During the Iskolaris 2025 backlash on the PUP Freedom Wall, a confession posted on December 30, 2025 suggested that organizers could explore charging a minimal entrance fee to help fund logistics and secure quality performances. While many dismissed the idea as insensitive or elitist, that reaction reveals how deeply our collective imagination has been shaped by scarcity. The suggestion was not truly about making students pay for joy, but about asking whether—with proper structure—students might choose to invest in events that feel genuinely worth sustaining.
But the discomfort around this idea misses its core. This was never about money in the narrow sense. It is about value—the value we place on quality, sustainability, and the dignity of communal student life. When student events depend on uncertain sponsorships, volunteer labor, and hope, any unforeseen disruption—weather, logistics, delay—can derail months of planning.
To be fair, defenders of the current system raise legitimate points. A member of the student council responded to criticisms by outlining the legal and bureaucratic reality behind collecting fees. Fund-raising activities (FRA) require approvals that crawl through multiple offices. Government auditing rules demand trust receipts, procurement processes, and strict remittance timelines. The Free Tuition Law discourages anything that might look like mandatory collection. Violations can lead to administrative cases that could jeopardize a student leader’s future.
All of this is true and accurate. However, it is also incomplete.
Because explaining why the system is restrictive is not the same as explaining why the university has allowed such restrictions to remain unchanged for years, especially if they consistently undermine the success of major student initiatives.
Alternatives exist. While it is important to respect the necessity of checks and balances, there are practical reforms that could make future events more resilient. For example, establishing a standing cultural events fund with Board of Regents (BOR) approval can allow student councils to commit funds without redoing each step of the FRA process annually.

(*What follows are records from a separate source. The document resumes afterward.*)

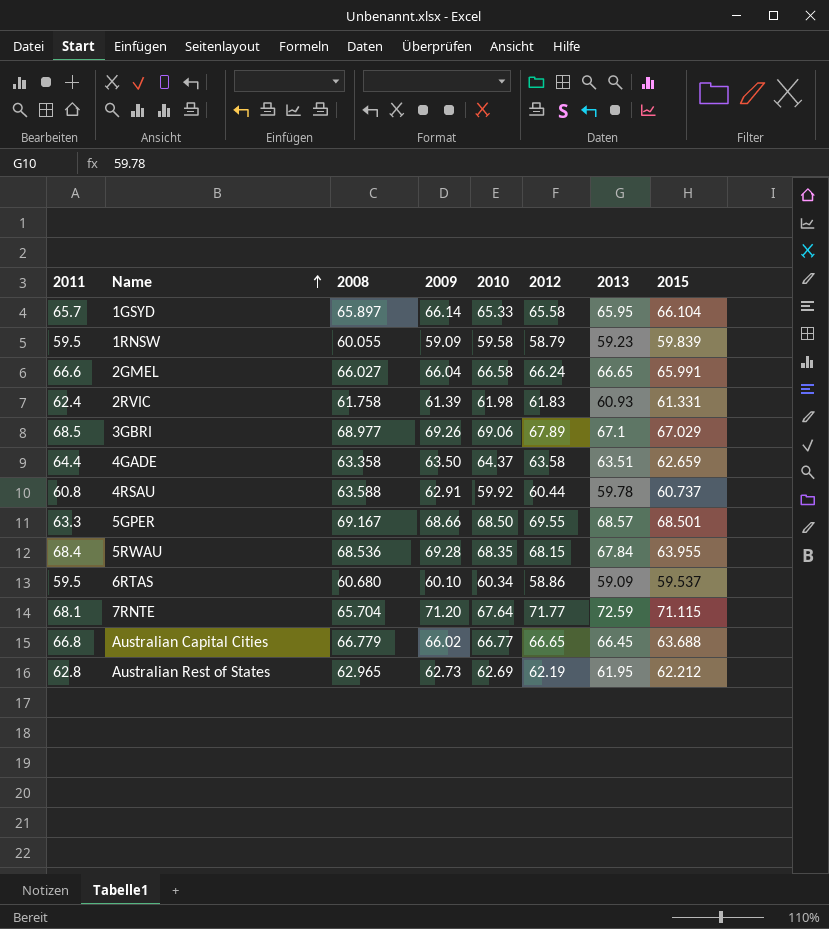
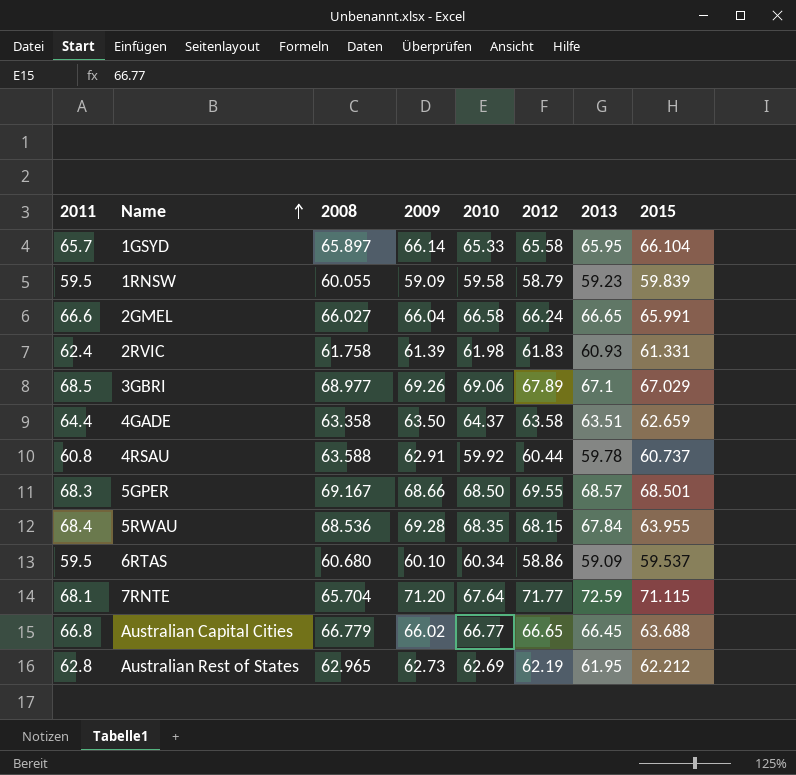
5GPER | 2011: 63.3 -> 68.3

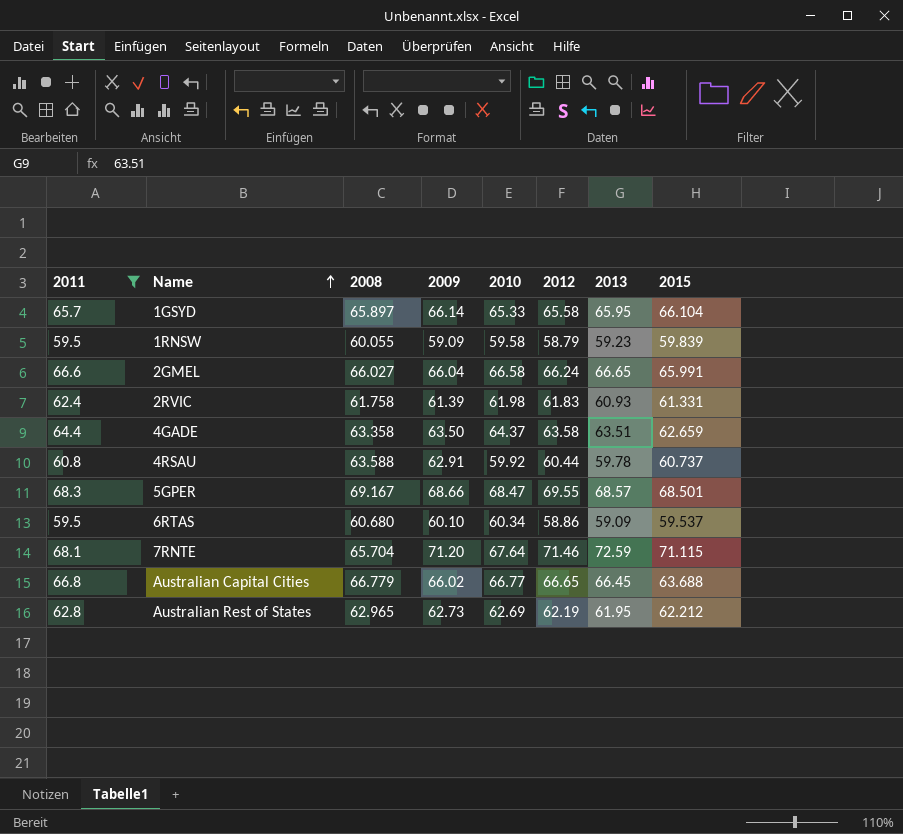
filter: none -> 2011 <= 68.3
5GPER | 2010: 68.50 -> 68.47
7RNTE | 2012: 71.77 -> 71.46

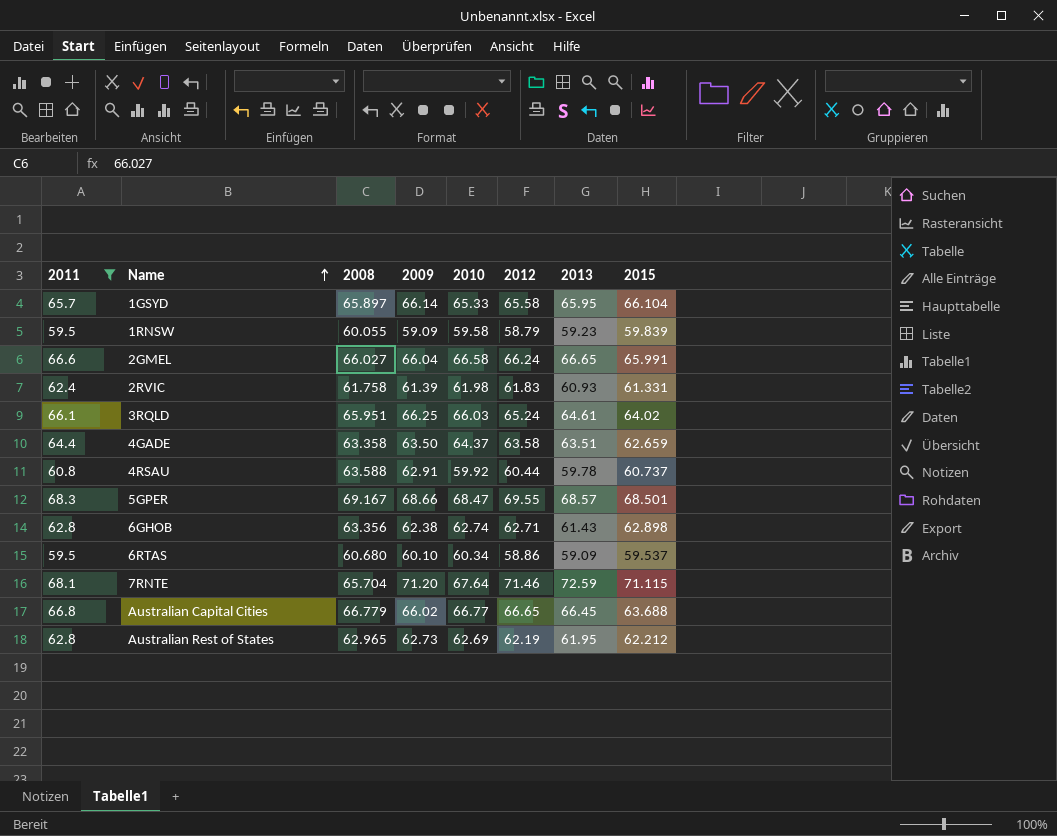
row 3RQLD: none -> 66.1 | 65.951 | 66.25 | 66.03 | 65.24 | 64.61 | 64.02
row 6GHOB: none -> 62.8 | 63.356 | 62.38 | 62.74 | 62.71 | 61.43 | 62.898

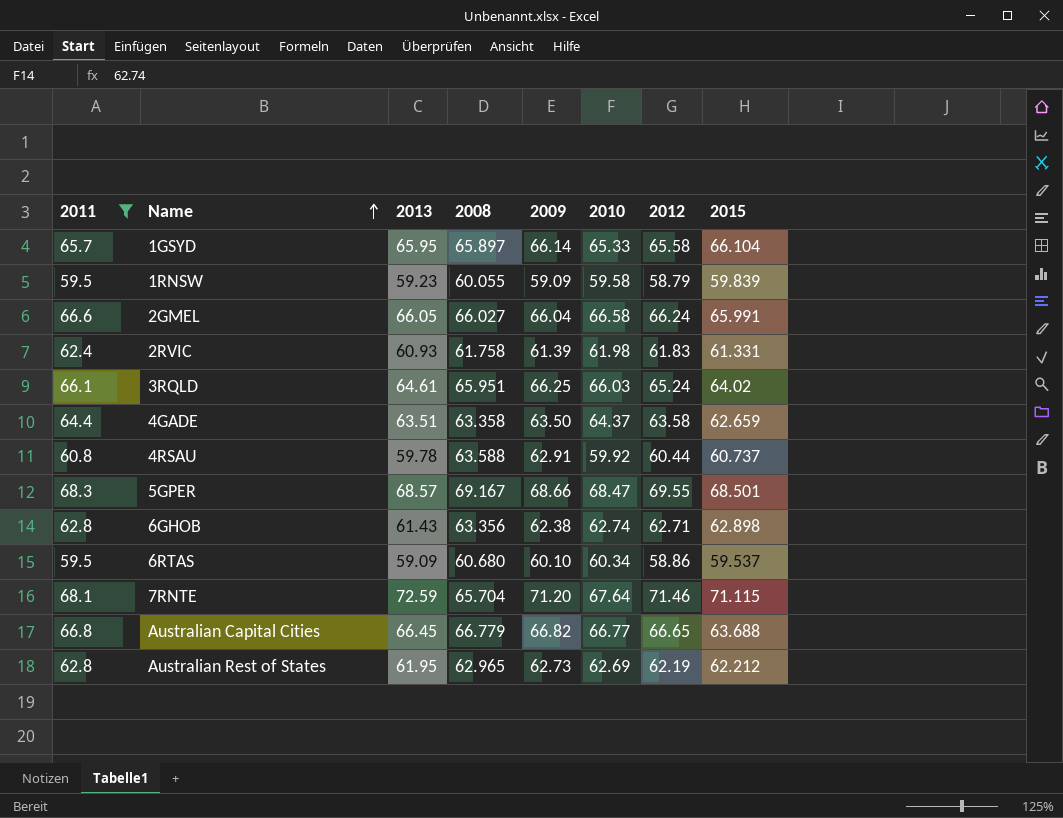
column 2013 | position: 7 -> 3
2GMEL | 2013: 66.65 -> 66.05
Australian Capital Cities | 2009: 66.02 -> 66.82

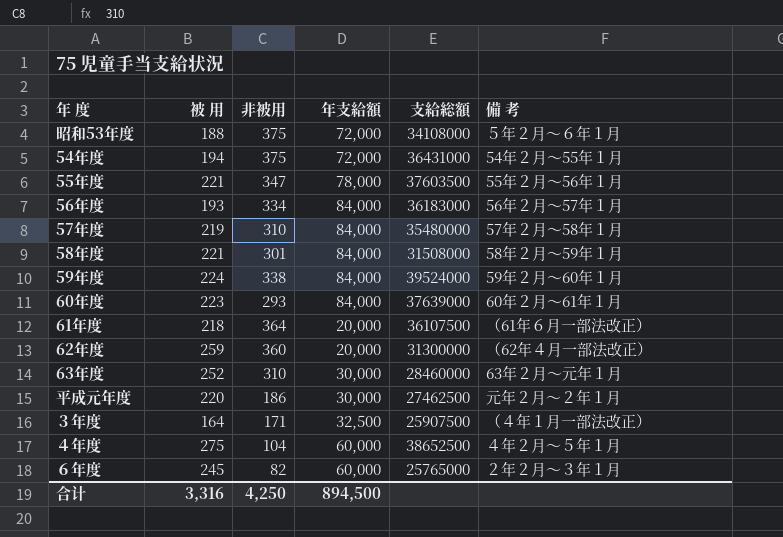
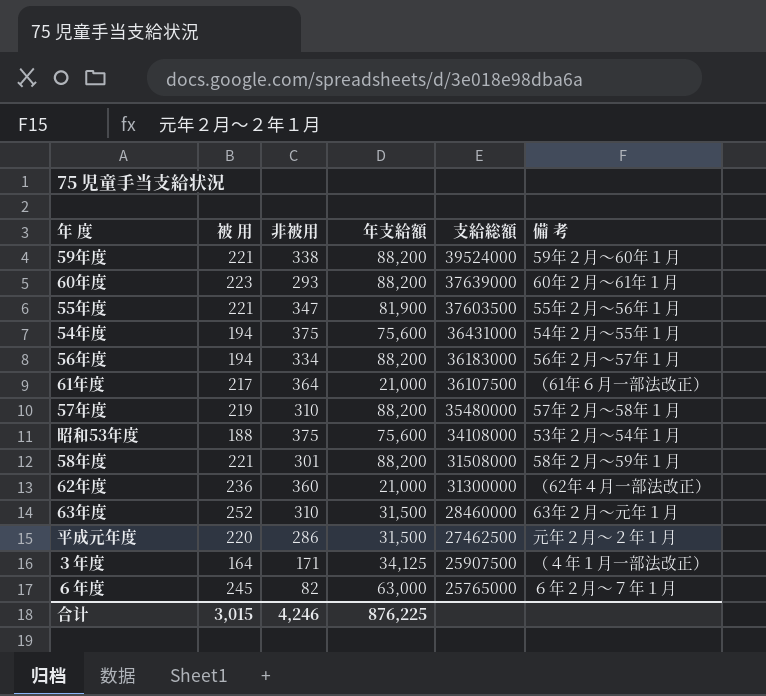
row order: none -> 支給総額 descending
row ４年度: 275 | 104 | 60,000 | 38652500 | ４年２月～５年１月 -> none
59年度 | 被 用: 224 -> 221
59年度 | 年支給額: 84,000 -> 88,200
60年度 | 年支給額: 84,000 -> 88,200
55年度 | 年支給額: 78,000 -> 81,900
54年度 | 年支給額: 72,000 -> 75,600
56年度 | 被 用: 193 -> 194
56年度 | 年支給額: 84,000 -> 88,200
61年度 | 被 用: 218 -> 217
61年度 | 年支給額: 20,000 -> 21,000
57年度 | 年支給額: 84,000 -> 88,200
昭和53年度 | 年支給額: 72,000 -> 75,600
昭和53年度 | 備 考: ５年２月～６年１月 -> 53年２月～54年１月
58年度 | 年支給額: 84,000 -> 88,200
62年度 | 被 用: 259 -> 236
62年度 | 年支給額: 20,000 -> 21,000
63年度 | 年支給額: 30,000 -> 31,500
平成元年度 | 非被用: 186 -> 286
平成元年度 | 年支給額: 30,000 -> 31,500
３年度 | 年支給額: 32,500 -> 34,125
６年度 | 年支給額: 60,000 -> 63,000
６年度 | 備 考: ２年２月～３年１月 -> ６年２月～７年１月
合计 | 被 用: 3,316 -> 3,015
合计 | 非被用: 4,250 -> 4,246
合计 | 年支給額: 894,500 -> 876,225

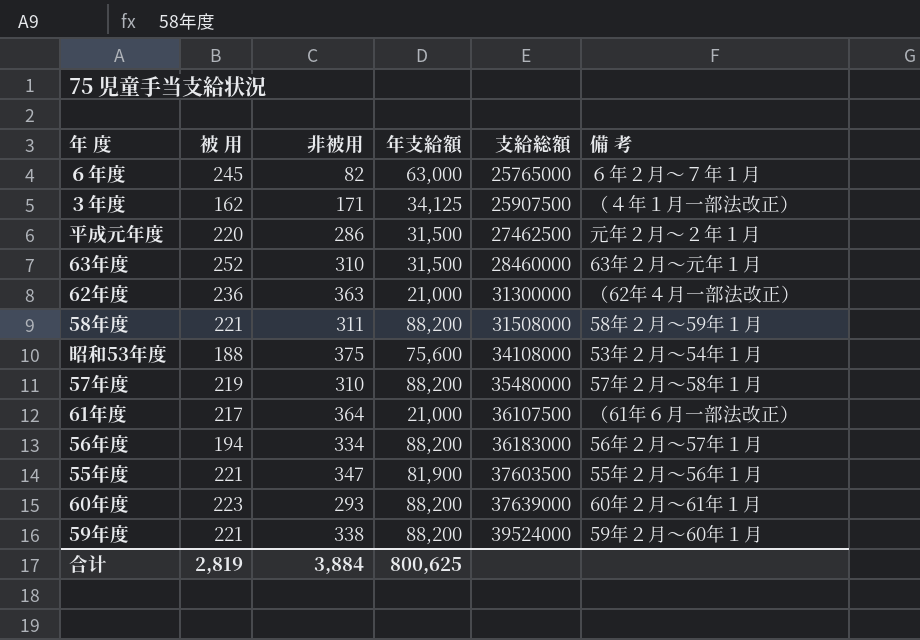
row order: 支給総額 descending -> 支給総額 ascending
row 54年度: 194 | 375 | 75,600 | 36431000 | 54年２月～55年１月 -> none
３年度 | 被 用: 164 -> 162
62年度 | 非被用: 360 -> 363
58年度 | 非被用: 301 -> 311
合计 | 被 用: 3,015 -> 2,819
合计 | 非被用: 4,246 -> 3,884
合计 | 年支給額: 876,225 -> 800,625

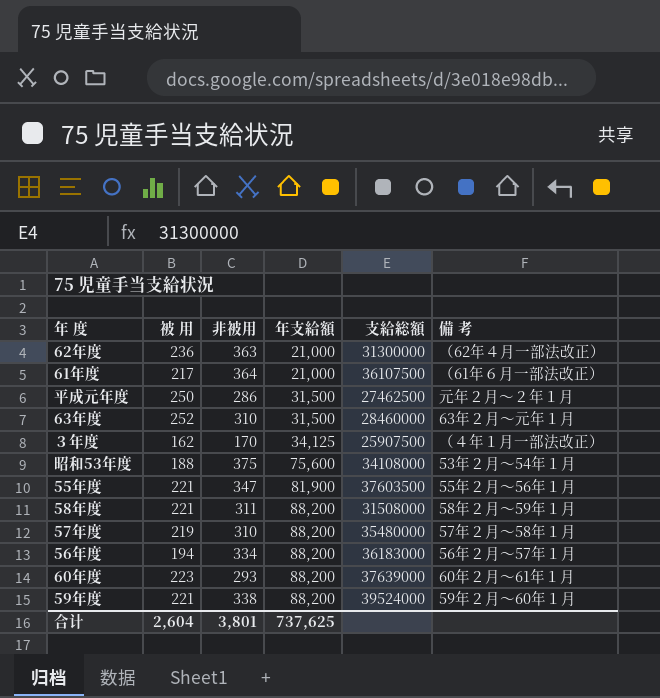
row order: 支給総額 ascending -> 年支給額 ascending
row ６年度: 245 | 82 | 63,000 | 25765000 | ６年２月～７年１月 -> none
平成元年度 | 被 用: 220 -> 250
３年度 | 非被用: 171 -> 170
合计 | 被 用: 2,819 -> 2,604
合计 | 非被用: 3,884 -> 3,801
合计 | 年支給額: 800,625 -> 737,625

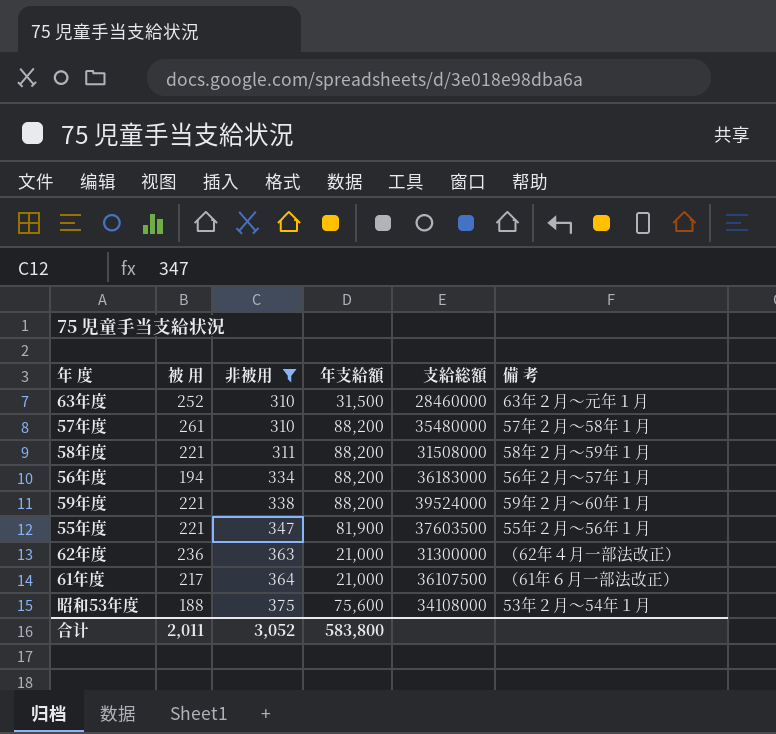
filter: none -> 非被用 >= 310
row order: 年支給額 ascending -> 非被用 ascending
57年度 | 被 用: 219 -> 261
合计 | 被 用: 2,604 -> 2,011
合计 | 非被用: 3,801 -> 3,052
合计 | 年支給額: 737,625 -> 583,800

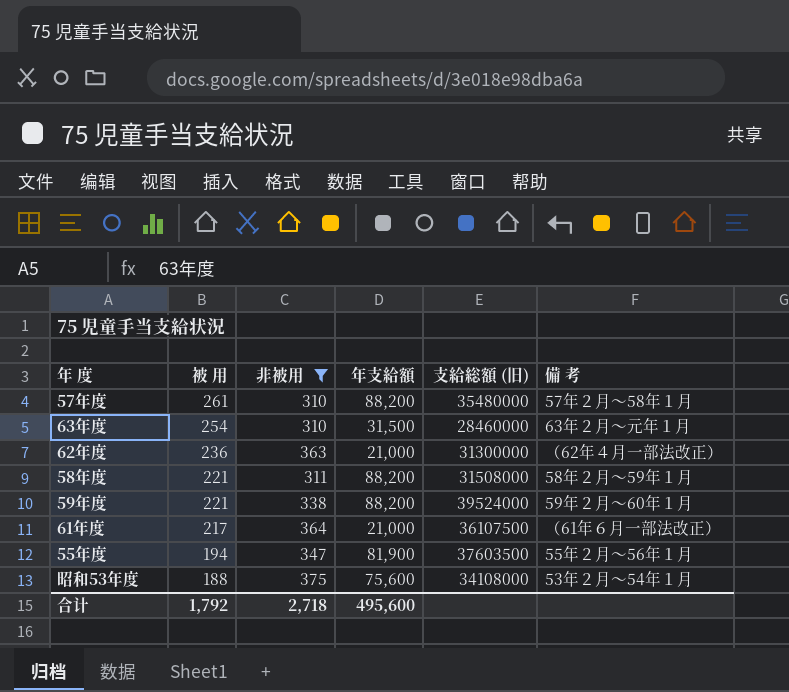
row order: 非被用 ascending -> 被 用 descending
column name: 支給総額 -> 支給総額 (旧)
row 56年度: 194 | 334 | 88,200 | 36183000 | 56年２月～57年１月 -> none
63年度 | 被 用: 252 -> 254
55年度 | 被 用: 221 -> 194
合计 | 被 用: 2,011 -> 1,792
合计 | 非被用: 3,052 -> 2,718
合计 | 年支給額: 583,800 -> 495,600

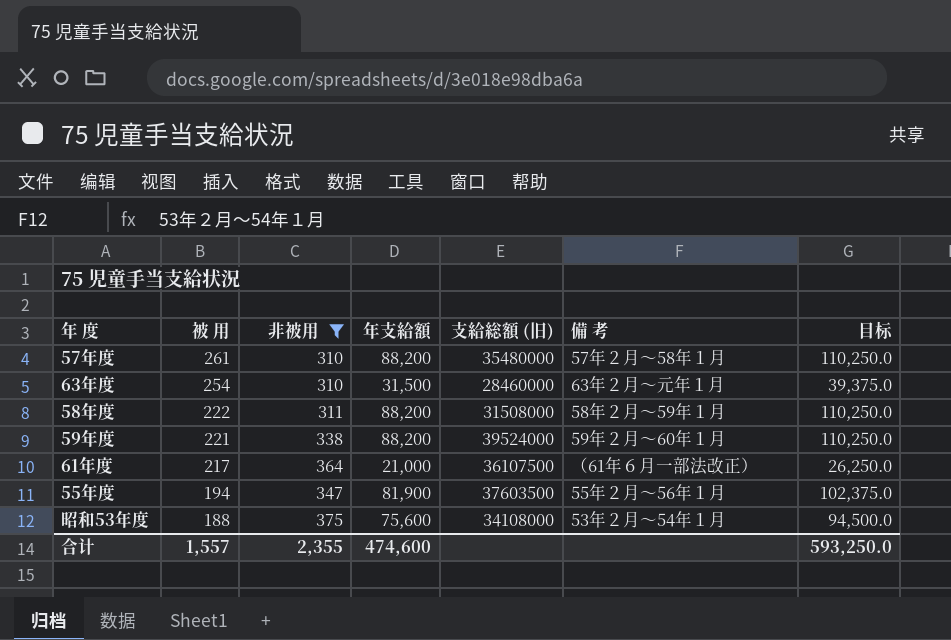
column 目标 | formula: none -> [年支給額] * 1.25
row 62年度: 236 | 363 | 21,000 | 31300000 | （62年４月一部法改正） -> none
58年度 | 被 用: 221 -> 222
合计 | 被 用: 1,792 -> 1,557
合计 | 非被用: 2,718 -> 2,355
合计 | 年支給額: 495,600 -> 474,600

Setting up pre-approved procurement frameworks for performers and logistics can help organizers secure contracts early.
Other public universities manage to host large-scale, well-funded, audited events without criminalizing their organizers. They do so by establishing pre-approved event funds, centralized cultural budgets, standing partnerships, and procurement mechanisms that move at the pace of reality—not paperwork. If PUP cannot do the same, the issue is no longer law. It is priorities.
At its core, this is a question of what education is meant to include. The Free Tuition Law was designed to remove barriers to accessing academic instruction, not to constrain student life to bare survival. College is not only about classrooms and examinations. It is also about community, cultural expression, and rest—experiences that contribute to a humane education.
This is why the loss continues to linger. What makes the Iskolaris cancellation sting is not the lost concert. It is the recognition that we have been here before—and that unless something structural changes, we will be here again. Weather will always be unpredictable. What should not be unpredictable is whether a major university can sustain its own student culture.
If PUP truly believes in producing critical thinkers, then it must be prepared to turn that criticism inward. Not tomorrow. Not after another apology. Now.
Because the most embarrassing thing is not poverty. It is settling into dysfunction and calling it destiny. And the moment we stop demanding more than survival is the moment the system stops even pretending to give it. Indeed, Iskolaris did not fail under pressure; it revealed how little pressure the system was prepared to absorb.